The Liberals are “not taking anything for granted” in Wentworth but admit the anti-Liberal sentiment following Mr Turnbull’s dumping has gone and Mr Sharma is in a “strong position”.
Party members who stayed clear of the October byelection, which saw the once blue-ribbon seat fall to independent Kerryn Phelps, have re-emerged to volunteer on Mr Sharma’s campaign.
Mr Sharma, a former ambassador to Israel, needs to claw back about 900 votes to unseat Dr Phelps, which the Liberals are “quietly confident” can be done given the low turn-out in the byelection.
Only 78 per cent of voters turned out to vote in the byelection and a senior Liberal source said it was likely that many of those who did not cast a ballot were angry Liberals.
“The protest sentiment over Malcolm has washed through and the Liberal Party faithful are back,” a senior Liberal said.
“Liberal party members and supporters in the community are helping volunteer [with] letter-boxing, pre-poll and on election day. These are the people disenchanted at the byelection.”
Mr Sharma said there was “much less of a protest sentiment” in the electorate.
“I have people saying to me ‘we didn’t vote for you last time but we are coming back to the Liberal Party this time’,” Mr Sharma said.
“There is a also a strong sense that they voted in protest last time but can’t take that risk this time”.
Mr Sharma said climate change was still an issue for voters, but the focus had shifted to taxes and housing affordability.

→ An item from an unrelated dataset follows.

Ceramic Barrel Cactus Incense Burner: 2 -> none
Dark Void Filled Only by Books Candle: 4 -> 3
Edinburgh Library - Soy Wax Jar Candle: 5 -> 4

Dr Phelps, a local GP and a former federal Australian Medical Association president, said the mood was “polarised” in Wentworth.
“There are people who are very excited to be able to vote for an independent who has been able to achieve things in parliament but on the other side, you have Liberals who are angy that their seat was taken away from them and they want it back,” Dr Phelps said.

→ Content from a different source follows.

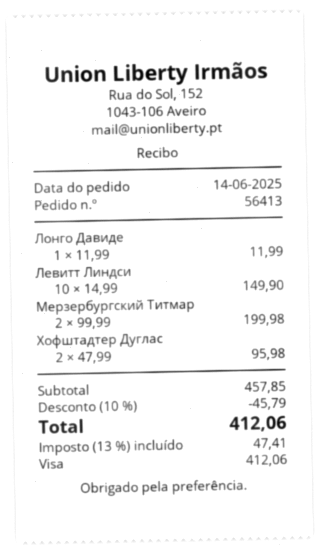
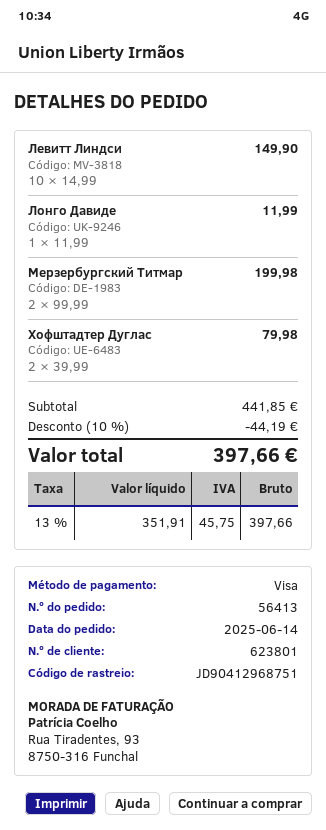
Хофштадтер Дуглас: 2 x 47.99 = 95.98 -> 2 x 39.99 = 79.98
subtotal: 457.85 -> 441.85
discount: 10% = 45.79 -> 10% = 44.19
tax: 13% = 47.41 -> 13% = 45.75
total: 412.06 -> 397.66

Dr Phelps said she had an army of about 500 people helping on her campaign and had definitely sensed a “momentum shift” in the past week.
“Early on in pre-polling, people were taking Liberal how-to-vote cards but I have sensed that momentum shifting. I don’t know if that will be enough to get past the strong big-spending Liberal Party but there is definitely excitment around our campaign,” Dr Phelps said.
While the byelection campaign was run by Liberal Party headquarters, Mr Sharma has this time shaped his campaign, along with his team headed by Young Liberal president Harry Stutchbury.
His posters describe him as a “modern Liberal” and are localised, with slogans such as “Dave Sharma for Clovelly”. He is also campaigning on local issues, such as more public school places.
“The profile and branding is clear, Dave is strong on economics as well as having a modern social outlook,” a Liberal operative said.
Another Liberal close to the campaign said: “I think the byelection [result] was a shock to a lot of Liberals. Also, people in the byelection didn’t know Dave but that has also changed.
“He is a local now. He has bought a house here, he has moved his family here and his kids are in school here. Dave is here to stay no matter what happens.”